Data for analysis
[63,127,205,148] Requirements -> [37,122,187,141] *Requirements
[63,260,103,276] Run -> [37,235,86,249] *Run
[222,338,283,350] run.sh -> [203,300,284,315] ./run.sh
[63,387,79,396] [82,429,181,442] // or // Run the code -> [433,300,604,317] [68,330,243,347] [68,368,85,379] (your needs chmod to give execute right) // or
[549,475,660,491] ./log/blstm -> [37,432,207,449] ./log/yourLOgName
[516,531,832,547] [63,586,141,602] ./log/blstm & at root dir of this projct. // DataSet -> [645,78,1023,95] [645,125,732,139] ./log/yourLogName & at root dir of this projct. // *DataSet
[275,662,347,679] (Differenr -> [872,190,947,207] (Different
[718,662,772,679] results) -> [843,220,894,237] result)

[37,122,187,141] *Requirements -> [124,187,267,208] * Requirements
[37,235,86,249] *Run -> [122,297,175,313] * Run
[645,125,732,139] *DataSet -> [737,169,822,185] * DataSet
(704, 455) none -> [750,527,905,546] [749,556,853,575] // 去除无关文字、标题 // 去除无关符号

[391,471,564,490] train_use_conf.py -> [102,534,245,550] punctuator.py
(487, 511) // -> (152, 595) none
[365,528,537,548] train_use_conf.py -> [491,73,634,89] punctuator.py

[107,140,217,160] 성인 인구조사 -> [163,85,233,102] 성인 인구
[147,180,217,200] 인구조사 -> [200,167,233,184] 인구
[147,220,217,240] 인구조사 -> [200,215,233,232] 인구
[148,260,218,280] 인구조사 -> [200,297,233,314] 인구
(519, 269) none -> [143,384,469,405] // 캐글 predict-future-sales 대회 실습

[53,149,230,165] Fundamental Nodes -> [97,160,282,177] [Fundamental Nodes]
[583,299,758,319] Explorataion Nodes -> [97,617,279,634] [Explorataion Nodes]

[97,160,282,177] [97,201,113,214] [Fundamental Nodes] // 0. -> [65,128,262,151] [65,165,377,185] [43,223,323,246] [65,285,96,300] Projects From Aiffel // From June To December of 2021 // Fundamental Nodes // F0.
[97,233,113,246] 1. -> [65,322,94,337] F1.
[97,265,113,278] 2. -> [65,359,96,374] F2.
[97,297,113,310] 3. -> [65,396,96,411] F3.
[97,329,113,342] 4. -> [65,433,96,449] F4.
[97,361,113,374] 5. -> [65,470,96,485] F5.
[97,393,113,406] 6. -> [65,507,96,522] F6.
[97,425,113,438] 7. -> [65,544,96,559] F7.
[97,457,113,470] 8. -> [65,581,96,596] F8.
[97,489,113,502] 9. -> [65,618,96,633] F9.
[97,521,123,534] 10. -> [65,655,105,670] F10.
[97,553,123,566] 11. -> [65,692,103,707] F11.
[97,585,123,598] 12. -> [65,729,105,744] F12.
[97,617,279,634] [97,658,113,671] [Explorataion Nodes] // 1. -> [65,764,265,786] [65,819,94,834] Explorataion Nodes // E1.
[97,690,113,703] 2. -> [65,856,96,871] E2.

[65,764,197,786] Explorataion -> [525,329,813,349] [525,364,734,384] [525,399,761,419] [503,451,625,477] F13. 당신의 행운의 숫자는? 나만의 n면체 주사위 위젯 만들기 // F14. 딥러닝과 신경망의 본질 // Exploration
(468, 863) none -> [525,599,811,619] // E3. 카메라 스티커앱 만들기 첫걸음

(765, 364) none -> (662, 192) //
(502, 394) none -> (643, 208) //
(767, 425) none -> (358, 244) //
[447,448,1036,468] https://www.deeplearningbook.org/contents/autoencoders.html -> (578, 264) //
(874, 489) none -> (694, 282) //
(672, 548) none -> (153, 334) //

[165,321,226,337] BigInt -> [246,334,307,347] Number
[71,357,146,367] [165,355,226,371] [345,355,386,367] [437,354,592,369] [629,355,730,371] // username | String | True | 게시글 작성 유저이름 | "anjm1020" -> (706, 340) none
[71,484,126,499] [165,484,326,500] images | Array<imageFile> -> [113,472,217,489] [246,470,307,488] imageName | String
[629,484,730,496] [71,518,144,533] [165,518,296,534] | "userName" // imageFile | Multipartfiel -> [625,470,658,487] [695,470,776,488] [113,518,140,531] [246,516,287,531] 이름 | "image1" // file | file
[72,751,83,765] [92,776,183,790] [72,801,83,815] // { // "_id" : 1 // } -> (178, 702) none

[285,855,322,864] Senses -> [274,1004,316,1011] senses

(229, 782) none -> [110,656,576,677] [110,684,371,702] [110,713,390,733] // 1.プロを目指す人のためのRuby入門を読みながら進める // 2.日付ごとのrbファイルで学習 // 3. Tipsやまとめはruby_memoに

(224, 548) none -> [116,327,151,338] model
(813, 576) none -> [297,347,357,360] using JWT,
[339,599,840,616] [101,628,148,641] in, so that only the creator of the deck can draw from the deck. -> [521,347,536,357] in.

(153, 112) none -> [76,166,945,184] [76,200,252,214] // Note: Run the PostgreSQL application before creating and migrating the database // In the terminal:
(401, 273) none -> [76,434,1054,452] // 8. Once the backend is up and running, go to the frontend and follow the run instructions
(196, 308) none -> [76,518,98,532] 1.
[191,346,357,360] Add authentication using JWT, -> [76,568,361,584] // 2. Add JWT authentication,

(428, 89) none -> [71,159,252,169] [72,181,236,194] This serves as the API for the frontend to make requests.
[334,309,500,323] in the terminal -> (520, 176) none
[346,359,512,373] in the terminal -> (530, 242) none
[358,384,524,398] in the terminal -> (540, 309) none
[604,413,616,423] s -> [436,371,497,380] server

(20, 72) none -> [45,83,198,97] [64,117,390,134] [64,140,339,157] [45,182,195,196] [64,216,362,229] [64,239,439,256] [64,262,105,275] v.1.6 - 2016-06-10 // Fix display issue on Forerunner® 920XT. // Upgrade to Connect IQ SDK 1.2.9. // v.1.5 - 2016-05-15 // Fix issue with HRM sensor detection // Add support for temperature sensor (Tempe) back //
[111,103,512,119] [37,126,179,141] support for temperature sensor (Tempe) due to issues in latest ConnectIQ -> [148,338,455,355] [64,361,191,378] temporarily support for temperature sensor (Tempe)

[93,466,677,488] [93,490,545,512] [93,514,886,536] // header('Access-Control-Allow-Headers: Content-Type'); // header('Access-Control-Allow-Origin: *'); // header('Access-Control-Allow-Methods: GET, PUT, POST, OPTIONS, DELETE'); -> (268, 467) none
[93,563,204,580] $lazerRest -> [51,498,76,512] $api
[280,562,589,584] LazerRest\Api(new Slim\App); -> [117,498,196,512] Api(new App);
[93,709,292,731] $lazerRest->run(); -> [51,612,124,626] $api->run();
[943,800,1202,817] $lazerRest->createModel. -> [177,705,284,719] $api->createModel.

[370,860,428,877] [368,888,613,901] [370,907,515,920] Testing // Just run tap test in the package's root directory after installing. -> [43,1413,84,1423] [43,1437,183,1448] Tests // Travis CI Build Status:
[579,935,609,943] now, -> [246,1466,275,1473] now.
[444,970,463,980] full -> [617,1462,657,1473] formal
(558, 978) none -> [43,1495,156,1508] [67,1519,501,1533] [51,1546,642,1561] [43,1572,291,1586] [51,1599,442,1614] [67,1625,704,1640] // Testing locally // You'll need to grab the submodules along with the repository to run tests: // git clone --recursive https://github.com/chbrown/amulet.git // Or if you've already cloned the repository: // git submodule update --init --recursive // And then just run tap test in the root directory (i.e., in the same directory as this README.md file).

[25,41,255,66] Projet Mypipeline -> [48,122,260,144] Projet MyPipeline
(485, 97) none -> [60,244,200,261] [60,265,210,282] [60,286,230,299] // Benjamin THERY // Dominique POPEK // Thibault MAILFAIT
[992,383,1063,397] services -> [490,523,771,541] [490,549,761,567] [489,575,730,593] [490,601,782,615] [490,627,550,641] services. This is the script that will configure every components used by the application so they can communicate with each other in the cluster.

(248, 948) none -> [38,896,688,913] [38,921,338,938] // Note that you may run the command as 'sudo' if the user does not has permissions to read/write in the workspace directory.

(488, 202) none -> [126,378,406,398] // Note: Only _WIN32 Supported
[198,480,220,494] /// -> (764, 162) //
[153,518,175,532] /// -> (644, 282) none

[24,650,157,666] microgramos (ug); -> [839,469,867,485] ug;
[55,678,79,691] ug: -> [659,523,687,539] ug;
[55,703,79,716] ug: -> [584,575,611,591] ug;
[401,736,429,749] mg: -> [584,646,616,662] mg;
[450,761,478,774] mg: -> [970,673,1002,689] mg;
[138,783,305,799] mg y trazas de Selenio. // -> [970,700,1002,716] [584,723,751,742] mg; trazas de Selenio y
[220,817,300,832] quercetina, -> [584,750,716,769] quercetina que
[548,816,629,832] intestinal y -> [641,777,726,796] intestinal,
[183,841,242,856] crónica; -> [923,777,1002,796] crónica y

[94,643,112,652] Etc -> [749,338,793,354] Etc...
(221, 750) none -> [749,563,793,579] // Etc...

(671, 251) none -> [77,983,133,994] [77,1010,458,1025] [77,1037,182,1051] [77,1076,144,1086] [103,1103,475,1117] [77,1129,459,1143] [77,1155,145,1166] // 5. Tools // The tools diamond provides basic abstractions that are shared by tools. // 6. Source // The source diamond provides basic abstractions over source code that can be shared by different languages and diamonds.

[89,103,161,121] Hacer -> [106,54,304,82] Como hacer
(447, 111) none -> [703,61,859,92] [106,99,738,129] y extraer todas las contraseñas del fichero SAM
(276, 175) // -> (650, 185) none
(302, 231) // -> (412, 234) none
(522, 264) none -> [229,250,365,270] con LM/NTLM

What the task requires
Please report the number of lines in the listing that include "blstm", and add nothing to it.

Result for this task
2